A word-for-word repetition of all the entries is required.

Version comparison data:
.....

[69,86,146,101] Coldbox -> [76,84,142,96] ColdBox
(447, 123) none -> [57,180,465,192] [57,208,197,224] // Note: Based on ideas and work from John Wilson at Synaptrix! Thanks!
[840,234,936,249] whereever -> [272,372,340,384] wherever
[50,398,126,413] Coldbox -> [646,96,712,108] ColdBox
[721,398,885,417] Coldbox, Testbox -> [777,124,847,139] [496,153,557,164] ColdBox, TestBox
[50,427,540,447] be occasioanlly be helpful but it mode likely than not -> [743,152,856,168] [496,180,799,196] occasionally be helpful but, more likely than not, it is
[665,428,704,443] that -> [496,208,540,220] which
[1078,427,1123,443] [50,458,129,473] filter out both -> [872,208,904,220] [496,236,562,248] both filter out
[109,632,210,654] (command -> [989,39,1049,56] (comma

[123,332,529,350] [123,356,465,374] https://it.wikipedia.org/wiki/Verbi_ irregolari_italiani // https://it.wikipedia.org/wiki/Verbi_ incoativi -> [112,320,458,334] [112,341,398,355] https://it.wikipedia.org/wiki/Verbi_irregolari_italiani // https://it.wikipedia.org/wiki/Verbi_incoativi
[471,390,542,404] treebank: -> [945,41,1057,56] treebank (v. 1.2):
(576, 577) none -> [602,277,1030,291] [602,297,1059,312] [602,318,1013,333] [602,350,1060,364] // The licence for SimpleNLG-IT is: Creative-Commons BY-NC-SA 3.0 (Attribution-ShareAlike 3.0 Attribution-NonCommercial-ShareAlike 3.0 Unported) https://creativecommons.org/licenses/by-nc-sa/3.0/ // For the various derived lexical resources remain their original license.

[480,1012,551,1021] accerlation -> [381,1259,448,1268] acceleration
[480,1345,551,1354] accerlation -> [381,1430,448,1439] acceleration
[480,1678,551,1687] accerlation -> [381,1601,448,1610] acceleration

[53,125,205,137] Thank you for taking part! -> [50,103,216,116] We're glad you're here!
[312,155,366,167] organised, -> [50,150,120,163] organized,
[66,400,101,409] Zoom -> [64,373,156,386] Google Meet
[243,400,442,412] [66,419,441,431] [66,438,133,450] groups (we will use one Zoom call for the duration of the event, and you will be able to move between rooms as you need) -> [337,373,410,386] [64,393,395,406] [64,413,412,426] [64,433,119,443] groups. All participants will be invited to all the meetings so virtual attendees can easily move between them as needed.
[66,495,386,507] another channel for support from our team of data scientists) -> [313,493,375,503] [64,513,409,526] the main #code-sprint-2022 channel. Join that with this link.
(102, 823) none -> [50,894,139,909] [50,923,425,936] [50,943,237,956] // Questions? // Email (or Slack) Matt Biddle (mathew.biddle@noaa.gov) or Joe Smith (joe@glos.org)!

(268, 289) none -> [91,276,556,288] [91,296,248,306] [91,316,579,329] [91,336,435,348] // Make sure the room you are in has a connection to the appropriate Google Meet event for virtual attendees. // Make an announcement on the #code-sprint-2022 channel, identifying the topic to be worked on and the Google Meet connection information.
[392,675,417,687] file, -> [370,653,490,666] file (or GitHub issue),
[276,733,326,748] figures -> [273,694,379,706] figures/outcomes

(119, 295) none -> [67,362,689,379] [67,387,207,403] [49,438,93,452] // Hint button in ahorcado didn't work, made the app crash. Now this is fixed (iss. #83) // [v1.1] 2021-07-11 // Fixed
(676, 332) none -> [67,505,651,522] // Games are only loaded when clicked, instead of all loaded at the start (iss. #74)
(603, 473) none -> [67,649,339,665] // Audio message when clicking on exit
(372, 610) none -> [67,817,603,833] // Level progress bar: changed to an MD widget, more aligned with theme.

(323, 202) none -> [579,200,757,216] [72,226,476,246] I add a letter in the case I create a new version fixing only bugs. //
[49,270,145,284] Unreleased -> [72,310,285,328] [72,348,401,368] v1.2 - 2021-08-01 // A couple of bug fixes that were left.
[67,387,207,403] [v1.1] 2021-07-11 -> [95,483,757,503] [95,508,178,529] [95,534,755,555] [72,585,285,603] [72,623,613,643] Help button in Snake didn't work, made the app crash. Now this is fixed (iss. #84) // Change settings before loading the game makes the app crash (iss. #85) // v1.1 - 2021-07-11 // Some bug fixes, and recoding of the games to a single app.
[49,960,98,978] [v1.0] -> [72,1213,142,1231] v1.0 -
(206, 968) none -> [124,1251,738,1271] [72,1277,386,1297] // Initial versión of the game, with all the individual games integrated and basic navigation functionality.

.....

◆ **Written solution**
[69,86,146,101] Coldbox -> [76,84,142,96] ColdBox
(447, 123) none -> [57,180,465,192] [57,208,197,224] // Note: Based on ideas and work from John Wilson at Synaptrix! Thanks!
[840,234,936,249] whereever -> [272,372,340,384] wherever
[50,398,126,413] Coldbox -> [646,96,712,108] ColdBox
[721,398,885,417] Coldbox, Testbox -> [777,124,847,139] [496,153,557,164] ColdBox, TestBox
[50,427,540,447] be occasioanlly be helpful but it mode likely than not -> [743,152,856,168] [496,180,799,196] occasionally be helpful but, more likely than not, it is
[665,428,704,443] that -> [496,208,540,220] which
[1078,427,1123,443] [50,458,129,473] filter out both -> [872,208,904,220] [496,236,562,248] both filter out
[109,632,210,654] (command -> [989,39,1049,56] (comma

[123,332,529,350] [123,356,465,374] https://it.wikipedia.org/wiki/Verbi_ irregolari_italiani // https://it.wikipedia.org/wiki/Verbi_ incoativi -> [112,320,458,334] [112,341,398,355] https://it.wikipedia.org/wiki/Verbi_irregolari_italiani // https://it.wikipedia.org/wiki/Verbi_incoativi
[471,390,542,404] treebank: -> [945,41,1057,56] treebank (v. 1.2):
(576, 577) none -> [602,277,1030,291] [602,297,1059,312] [602,318,1013,333] [602,350,1060,364] // The licence for SimpleNLG-IT is: Creative-Commons BY-NC-SA 3.0 (Attribution-ShareAlike 3.0 Attribution-NonCommercial-ShareAlike 3.0 Unported) https://creativecommons.org/licenses/by-nc-sa/3.0/ // For the various derived lexical resources remain their original license.

[480,1012,551,1021] accerlation -> [381,1259,448,1268] acceleration
[480,1345,551,1354] accerlation -> [381,1430,448,1439] acceleration
[480,1678,551,1687] accerlation -> [381,1601,448,1610] acceleration

[53,125,205,137] Thank you for taking part! -> [50,103,216,116] We're glad you're here!
[312,155,366,167] organised, -> [50,150,120,163] organized,
[66,400,101,409] Zoom -> [64,373,156,386] Google Meet
[243,400,442,412] [66,419,441,431] [66,438,133,450] groups (we will use one Zoom call for the duration of the event, and you will be able to move between rooms as you need) -> [337,373,410,386] [64,393,395,406] [64,413,412,426] [64,433,119,443] groups. All participants will be invited to all the meetings so virtual attendees can easily move between them as needed.
[66,495,386,507] another channel for support from our team of data scientists) -> [313,493,375,503] [64,513,409,526] the main #code-sprint-2022 channel. Join that with this link.
(102, 823) none -> [50,894,139,909] [50,923,425,936] [50,943,237,956] // Questions? // Email (or Slack) Matt Biddle (mathew.biddle@noaa.gov) or Joe Smith (joe@glos.org)!

(268, 289) none -> [91,276,556,288] [91,296,248,306] [91,316,579,329] [91,336,435,348] // Make sure the room you are in has a connection to the appropriate Google Meet event for virtual attendees. // Make an announcement on the #code-sprint-2022 channel, identifying the topic to be worked on and the Google Meet connection information.
[392,675,417,687] file, -> [370,653,490,666] file (or GitHub issue),
[276,733,326,748] figures -> [273,694,379,706] figures/outcomes

(119, 295) none -> [67,362,689,379] [67,387,207,403] [49,438,93,452] // Hint button in ahorcado didn't work, made the app crash. Now this is fixed (iss. #83) // [v1.1] 2021-07-11 // Fixed
(676, 332) none -> [67,505,651,522] // Games are only loaded when clicked, instead of all loaded at the start (iss. #74)
(603, 473) none -> [67,649,339,665] // Audio message when clicking on exit
(372, 610) none -> [67,817,603,833] // Level progress bar: changed to an MD widget, more aligned with theme.

(323, 202) none -> [579,200,757,216] [72,226,476,246] I add a letter in the case I create a new version fixing only bugs. //
[49,270,145,284] Unreleased -> [72,310,285,328] [72,348,401,368] v1.2 - 2021-08-01 // A couple of bug fixes that were left.
[67,387,207,403] [v1.1] 2021-07-11 -> [95,483,757,503] [95,508,178,529] [95,534,755,555] [72,585,285,603] [72,623,613,643] Help button in Snake didn't work, made the app crash. Now this is fixed (iss. #84) // Change settings before loading the game makes the app crash (iss. #85) // v1.1 - 2021-07-11 // Some bug fixes, and recoding of the games to a single app.
[49,960,98,978] [v1.0] -> [72,1213,142,1231] v1.0 -
(206, 968) none -> [124,1251,738,1271] [72,1277,386,1297] // Initial versión of the game, with all the individual games integrated and basic navigation functionality.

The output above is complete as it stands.